A História esquecida da Consagração ao Coração Imaculado de Maria pelos Papas do sec. XX

Nas suas aparições, Maria refere-se substancialmente ao Evangelho e aos seus valores, como a oração, a conversão, a Eucaristia, a aceitação da cruz, a solidariedade reparadora para com os pecadores.

De uma forma geral nas várias aparições da história contemporânea podemos concluir alguns aspectos gerais que nas Aparições de Fátima se tornam concretas: 

a) a entrega de práticas de piedade, oração e conversão com Nossa Senhora de Fátima passa a uma espiritualidade autêntica, condensada na devoção e consagração ao seu Imaculado Coração; 

b) de uma visão puramente espiritual, Nossa Senhora de Fátima passa para uma perspectiva histórica e política, que fala de guerras e paz e foca no fenômeno mais longo e terrível do século XX: a Rússia comunista; 

c) da solicitude pelo presente da Igreja e do mundo, Nossa Senhora de Fátima passa à solicitude pelo futuro e entrega aos pastorinhos o famoso segredo nas suas três partes; 

d) de algumas aparições (18 em Lourdes) Nossa Senhora de Fátima prolonga durante quase um século o seu diálogo com a humanidade através da irmã Lúcia (nascida a 30 de Março de 1907 – falecida a 13 de Fevereiro de 2005), favorecida por outras aparições em Pontevedra e Tuy que explicam e completam a mensagem dada aos três pastorinhos; 

e) de uma influência restrita passamos a uma influência universal sobre a piedade dos fiéis e mesmo dos bispos e papas, e em particular de João Paulo II que atribui a fuga do perigo de morte no atentado de 13 de maio de 1981 à intervenção de Nossa Senhora de Fátima

Depois de abordarmos de forma sucinta, os pedidos, as concretizações, os eixos espirituais que normalmente acompanham os peregrinos do Santuário de Fátima colocamos agora o nosso olhar para a Consagração ao Imaculado Coração de Maria nos vários Papas. 

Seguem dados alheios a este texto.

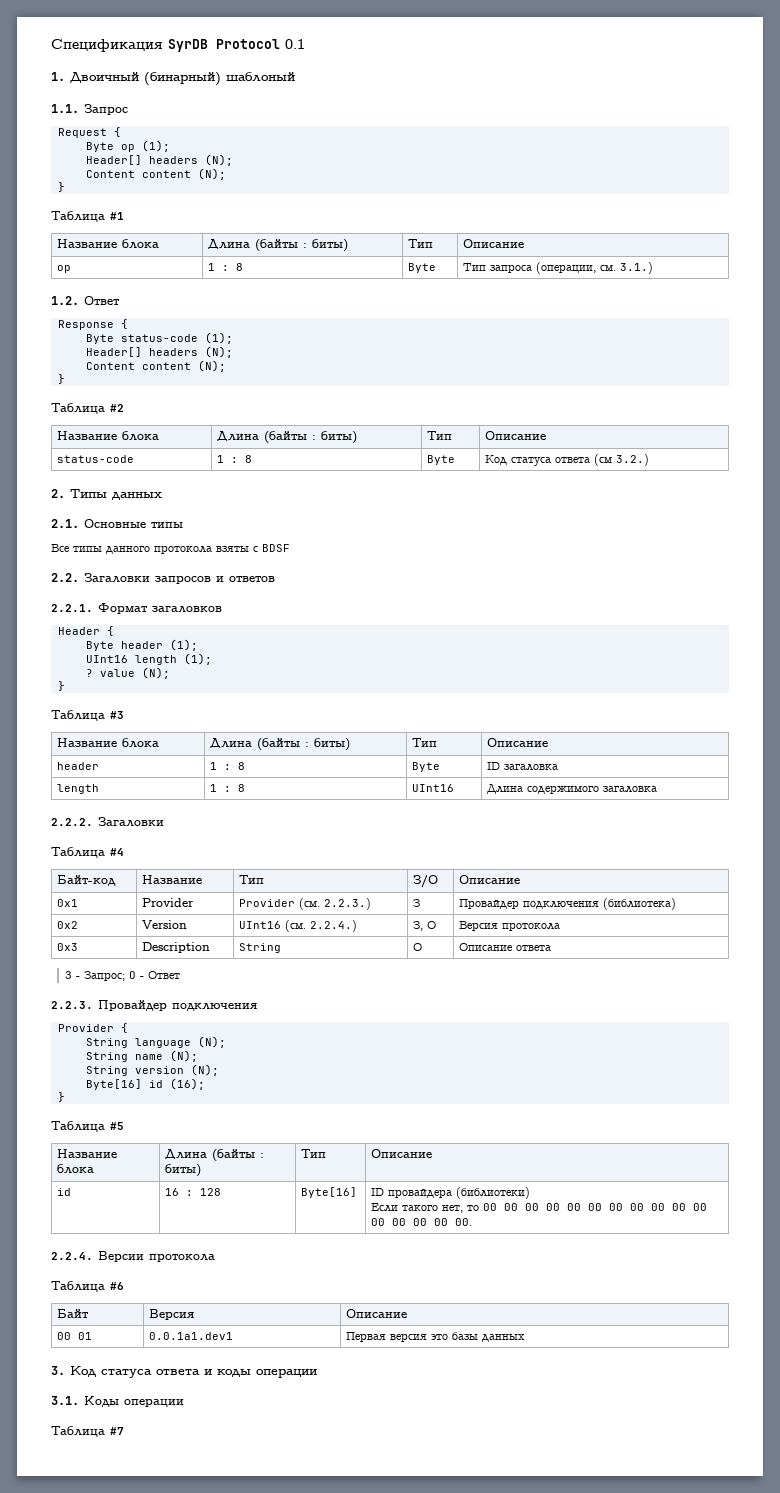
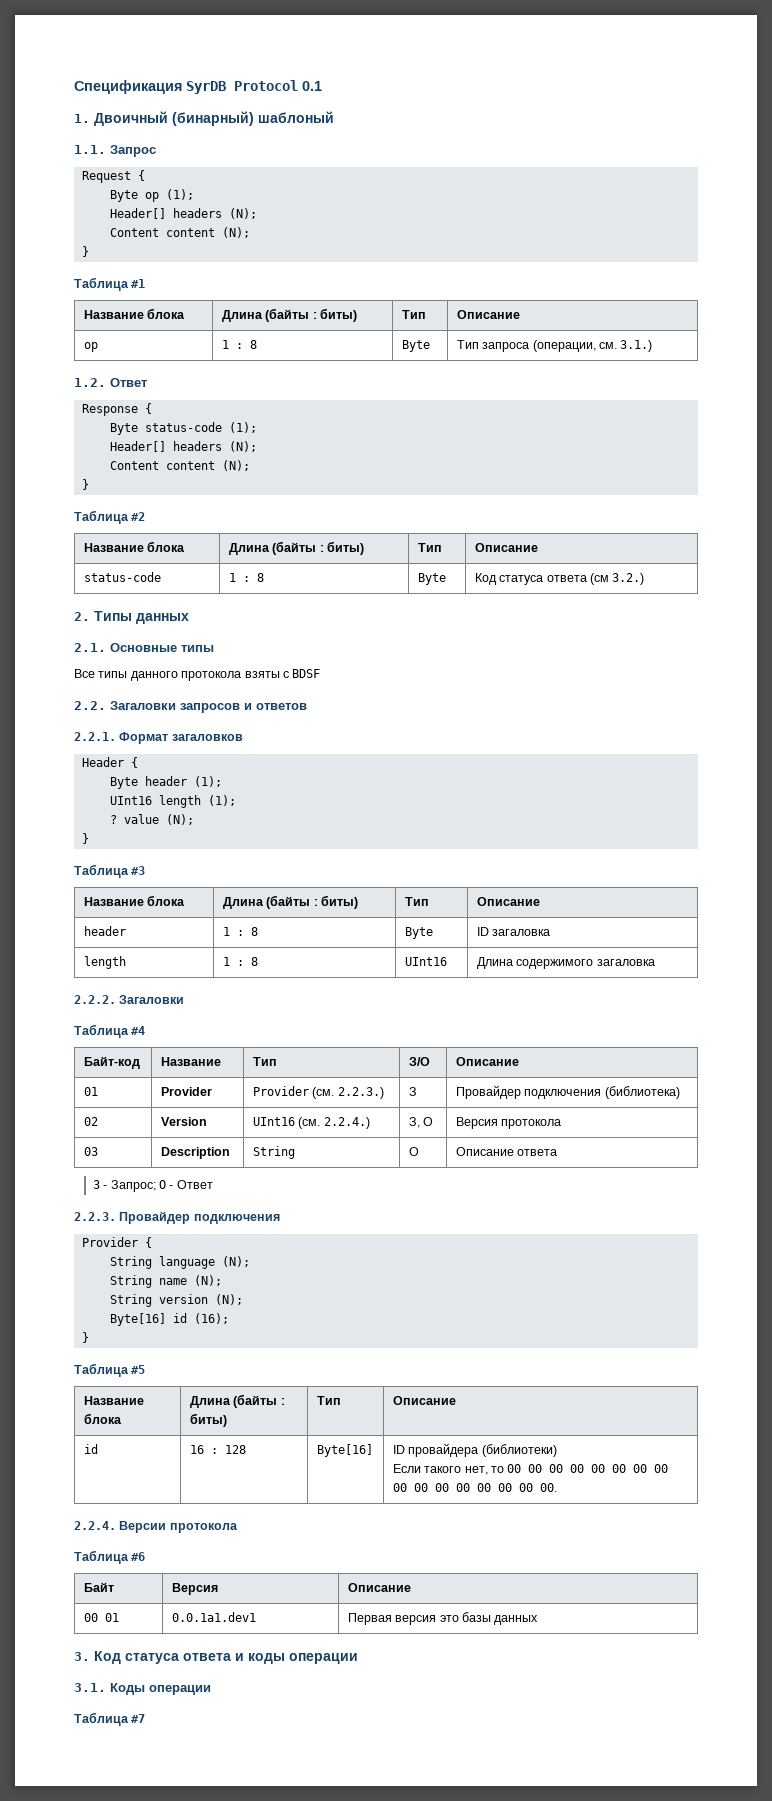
[57,899,79,907] 0x1 -> [83,1087,98,1096] 01
[57,921,79,929] 0x2 -> [83,1117,98,1126] 02
[57,943,79,951] 0x3 -> [83,1147,98,1156] 03

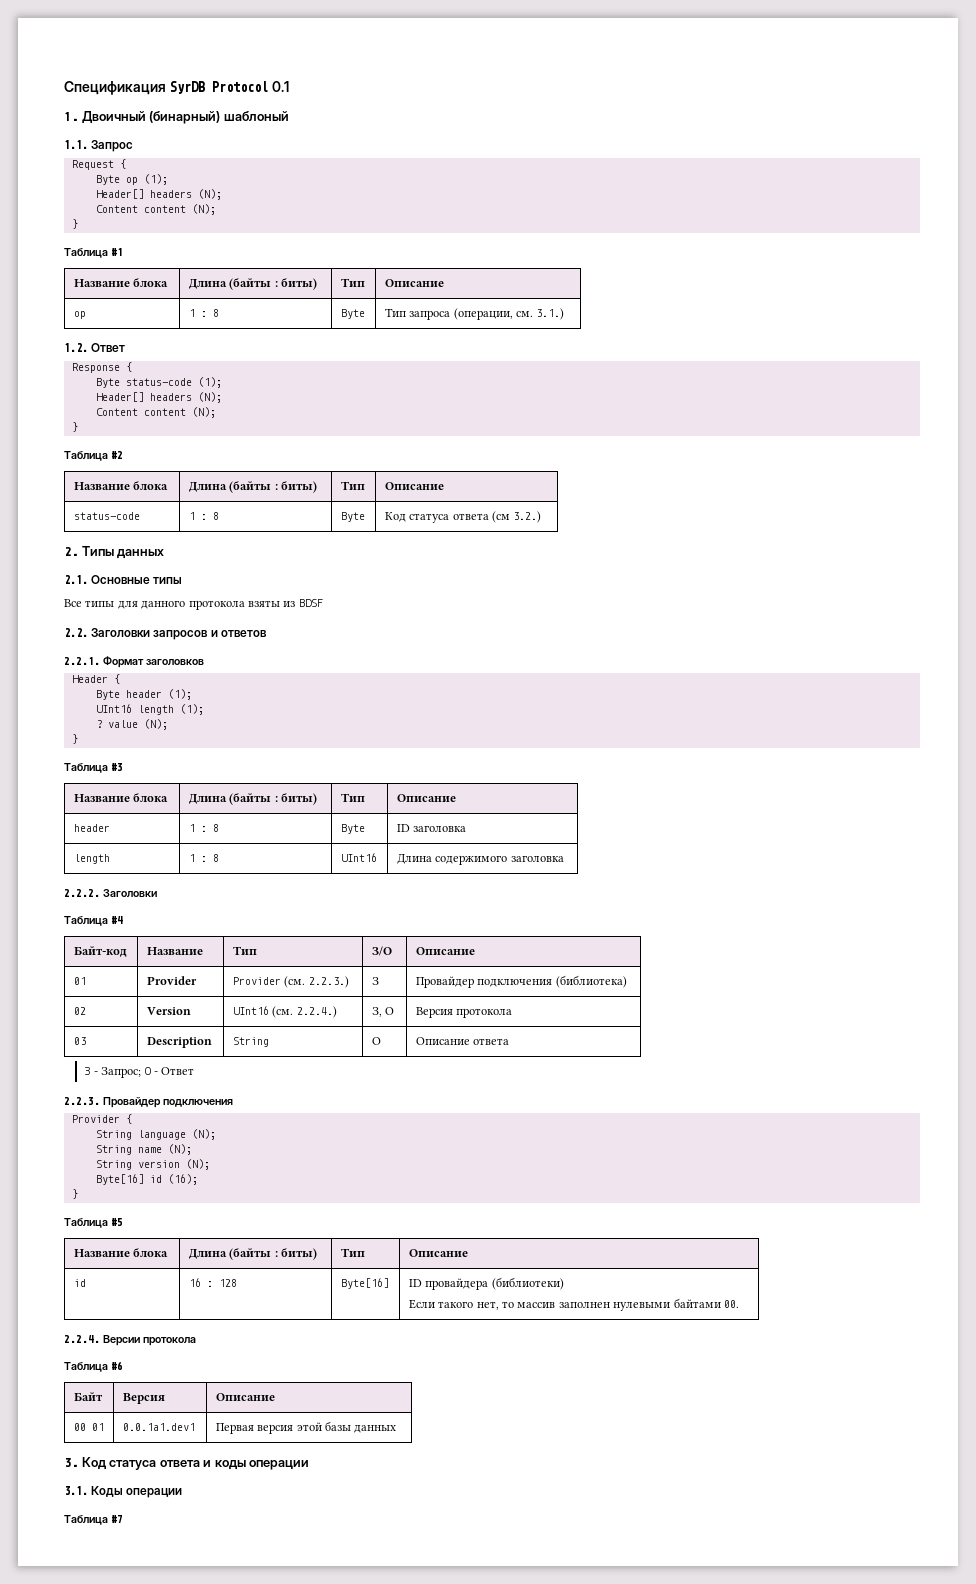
(128, 674) none -> [117,601,138,609] для
[282,671,289,678] с -> [283,601,296,607] из
[110,701,176,710] Загаловки -> [91,628,151,637] Заголовки
[171,734,243,741] загаловков -> [145,659,204,665] заголовков
[492,929,551,936] загаловка -> [413,825,467,832] заголовка
[596,959,655,966] загаловка -> [510,855,564,862] заголовка
[119,995,185,1004] Загаловки -> [102,889,157,897] Заголовки
[507,1464,669,1473] [392,1483,533,1492] 00 00 00 00 00 00 00 00 00 00 00 00 00 00 00 -> [517,1298,721,1311] массив заполнен нулевыми байтами
[439,1615,459,1622] это -> [296,1422,322,1431] этой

O silêncio de Pio XI (1922-1939)

Os Bispos portugueses pediram ao Papa Pio XI que ele consagrasse a Rússia aos Santíssimos Corações de Jesus e Maria, sublinhando que se tratava de um pedido das aparições de Fátima, a resposta foi um absoluto silêncio como resposta devido à tradição de reserva da Santa Sede sobre as revelações privadas.  

A sensibilidade de Pio XII (1939-1958)

Sobre a posição de Pio XII, Lúcia lhe escreveu várias vezes para lhe dizer que “chegou o momento em que Deus pede ao Santo Padre que faça, em união com todos os bispos do mundo, a consagração da Rússia ao Imaculado Coração, prometendo salvá-la por este meio». 

Algumas palavras desta carta de 24 de outubro de 1940, precisamente as referentes aos bispos, foram omitidas na carta de 2 de dezembro do mesmo ano por sugestão dos superiores para facilitar a aceitação do pedido no Vaticano. Pio XII mostrou-se sensível a Fátima consagrando a santa Igreja e o mundo inteiro em 31 de outubro de 1942 e repetindo-o solenemente em 8 de dezembro do mesmo ano. Em 15 de dezembro de 1951 Lúcia confirmou o que já havia expressado, a saber, que o pedido de Nossa Senhora sobre a Rússia não foi atendido.

Recordemos que naquele preciso momento o contexto de Pio XII era de na impossibilidade prática de fazer uma consagração da Rússia ao Imaculado Coração de Maria, porquê?

Cismático como unidade religiosa porque são ortodoxos, marxista como unidade política porque são comunistas, a Rússia não poderia ser consagrado pelo Papa, sem que esse ato tomasse um rumo desafiador, tanto no que diz respeito à hierarquia separada patriarca de Moscou quanto à União das repúblicas soviéticas que após a IIª Guerra constituíam um bloco unido. Isso tornou a consagração praticamente impossível. É claro que se trata aqui apenas de uma impossibilidade moral de consagração, pelas reações que normalmente deveria suscitar.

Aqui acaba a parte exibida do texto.